• [Brief]:
The records must be retyped exactly, with no pictures included.

• [Supplied records]:
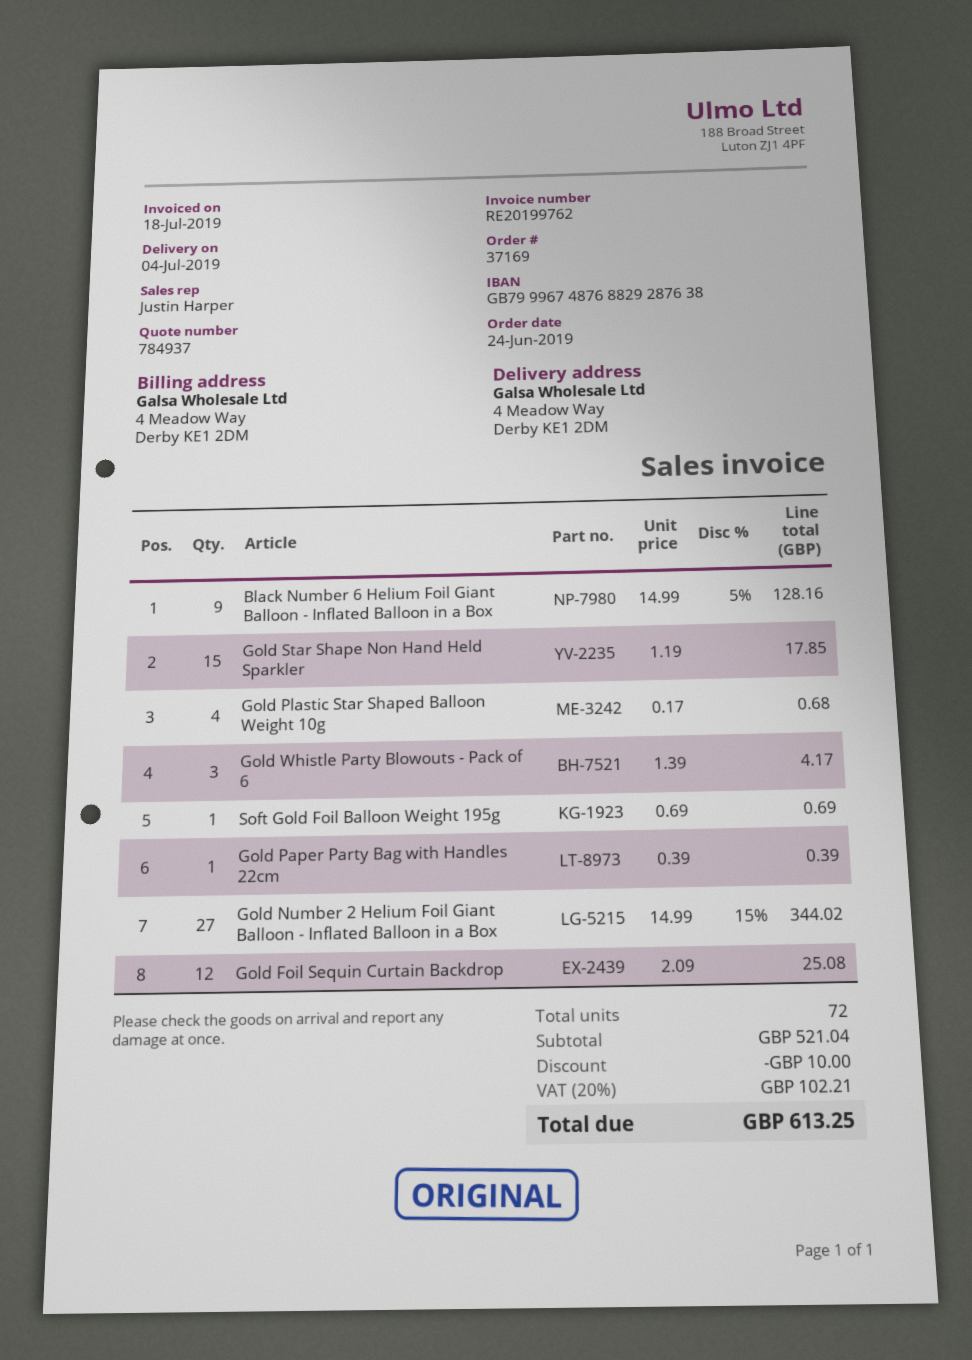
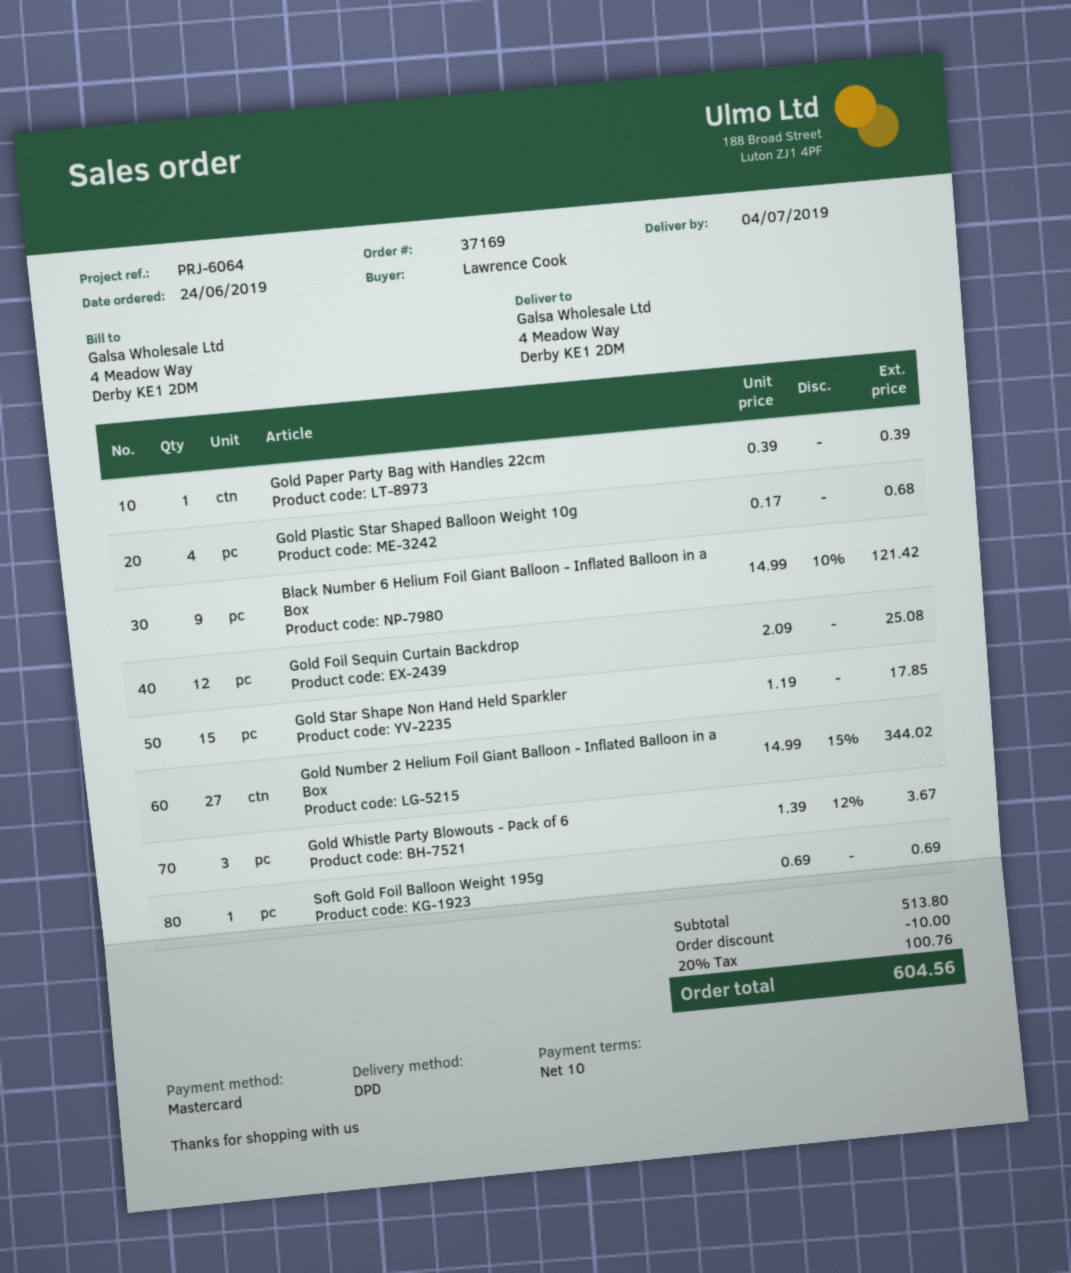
Black Number 6 Helium Foil Giant Balloon - Inflated Balloon in a Box: 9 x 14.99 - 5% = 128.16 -> 9 x 14.99 - 10% = 121.42
Gold Whistle Party Blowouts - Pack of 6: 3 x 1.39 = 4.17 -> 3 x 1.39 - 12% = 3.67
subtotal: 521.04 -> 513.80
tax: 20% = 102.21 -> 20% = 100.76
total: 613.25 -> 604.56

• [Written solution]:
Black Number 6 Helium Foil Giant Balloon - Inflated Balloon in a Box: 9 x 14.99 - 5% = 128.16 -> 9 x 14.99 - 10% = 121.42
Gold Whistle Party Blowouts - Pack of 6: 3 x 1.39 = 4.17 -> 3 x 1.39 - 12% = 3.67
subtotal: 521.04 -> 513.80
tax: 20% = 102.21 -> 20% = 100.76
total: 613.25 -> 604.56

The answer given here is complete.